Bad news for our plucky heroes: it's human sacrifice day in Maya Town. The ceremony shown here is very faithful to the most lurid sources on the Aztec ritual. The victims are splayed on a column at the top of a pyramid, and a priest cracks their ribcage open with an obsidian knife to pluck out their still-beating hearts. Just one problem: Mayans weren't Aztecs. They did go in for a bit of human sacrifice, but it was more a case of throwing the occasional child down a well for the water god to eat. Which really wasn't super nice, either.

Timing

The sets, costumes, references to plague-like diseases and social context of the film seem to set Apocalypto firmly in the ninth century, when the classic Mayan collapse took place.

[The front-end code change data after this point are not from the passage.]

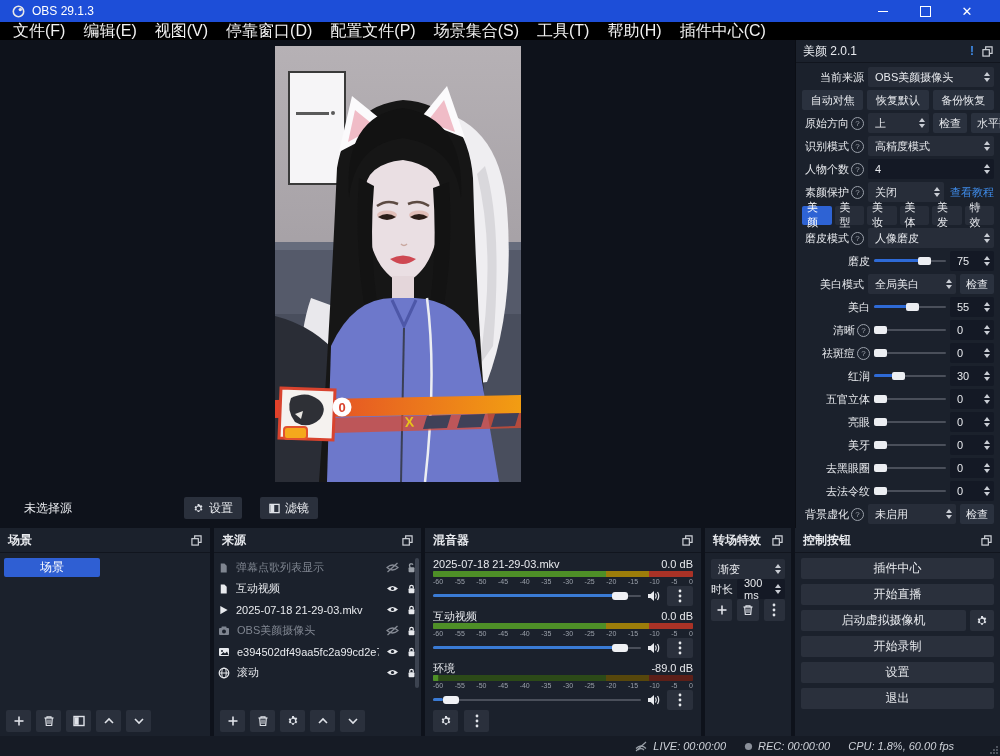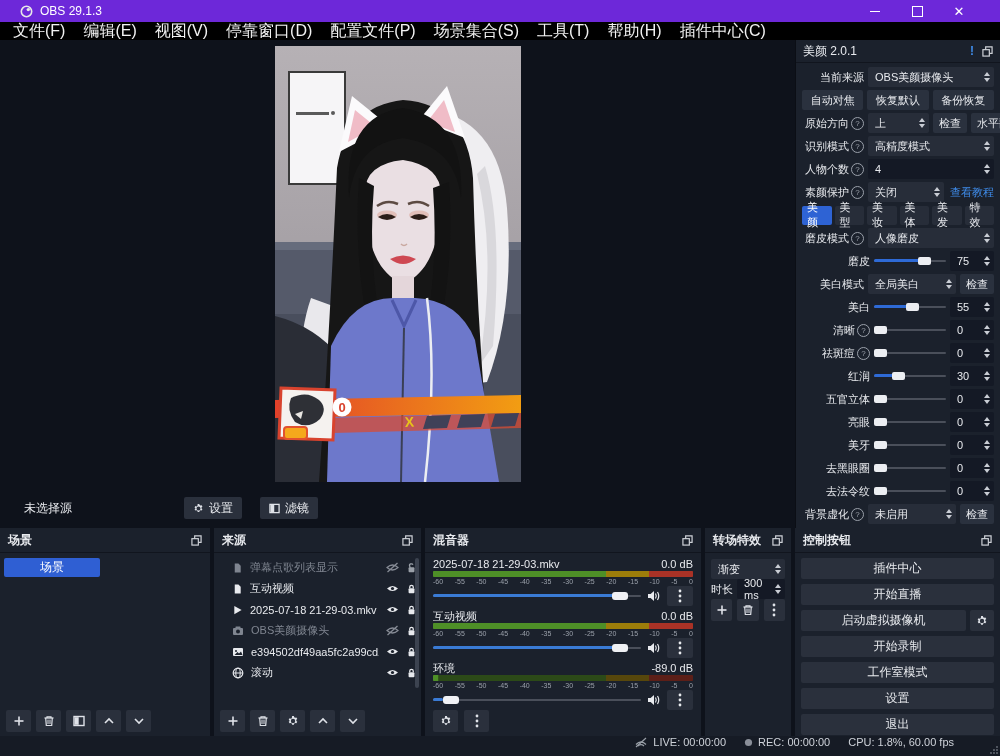"OBS 29.1.3" .titlebar { background: #6d28d9 -> #1d4ed8; padding: 0 20px -> 0 12px }
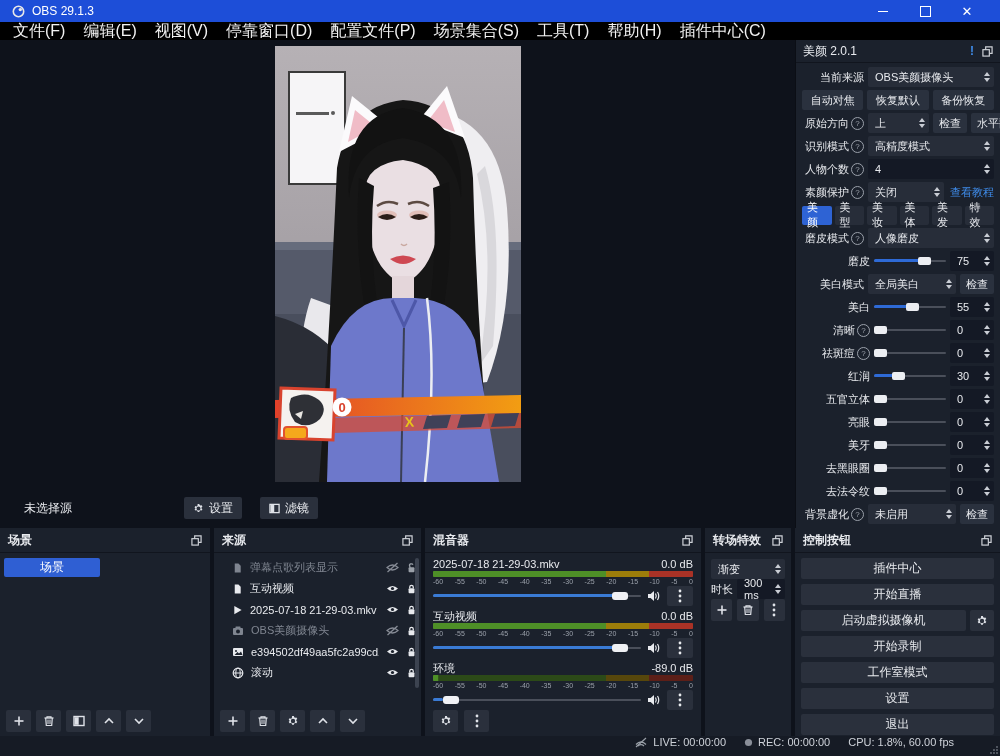"弹幕点歌列表显示" .src-list { padding: 4px 4px 0 18px -> 4px 4px 0 4px }
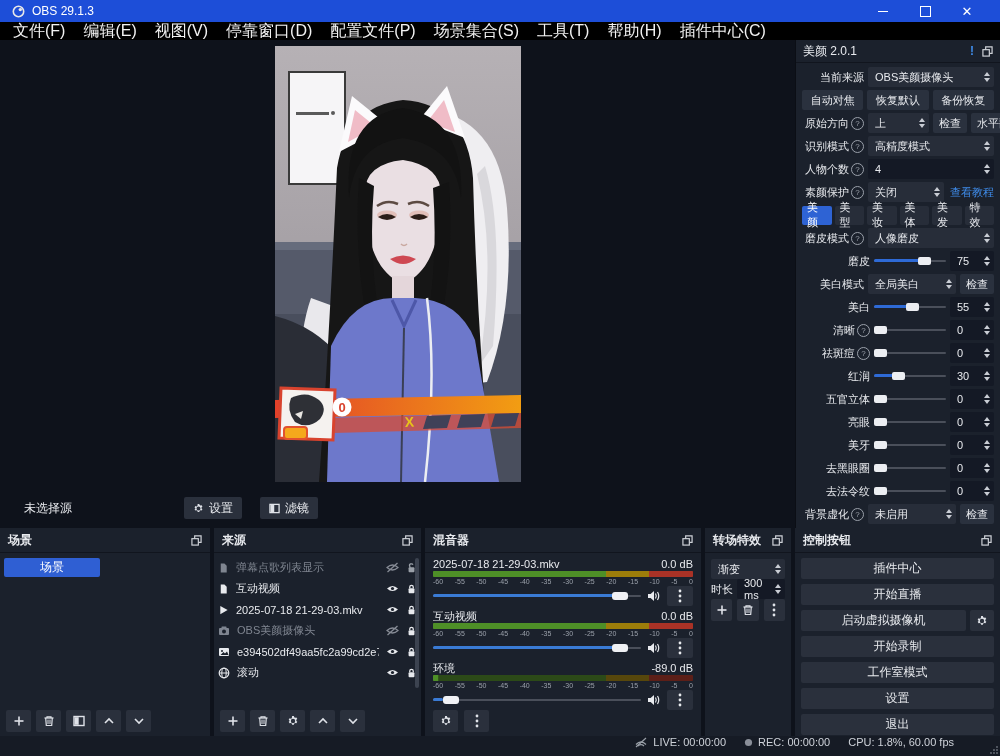"工作室模式" div.ctl-row { html: <div> <span>工作室模式</span> </div> -> none }
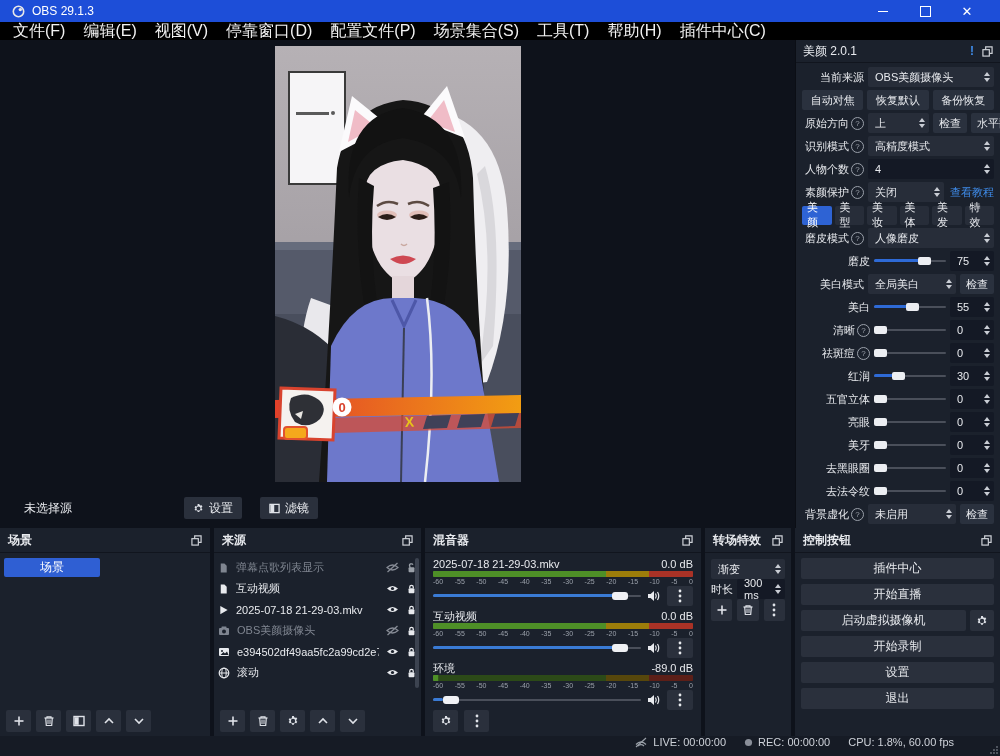"LIVE: 00:00:00" .statusbar { align-items: flex-start -> center; font-style: none -> italic }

And yet, all of a sudden, a boatload of Spaniards turn up waving great big Christian crosses. During the ninth century, the area that is now Spain was still mostly an Islamic caliphate called al-Andalus. Even the craziest of conspiracy theories do not suggest that Spain set about conquering the Americas before it had invented itself. But Mel Gibson does. This film is set in completely the wrong century.

Verdict

Apocalypto seems to have been made to argue that Mayan civilisation was evil and revolting, and that it was a jolly good thing the Spanish turned up to conquer it. That view is quite difficult to sustain if you know any of the basic facts about Mayan civilisation or the Spanish conquest. The movie doesn't: it is mostly about the wrong people and at least 600 years out of date. It fails, hard.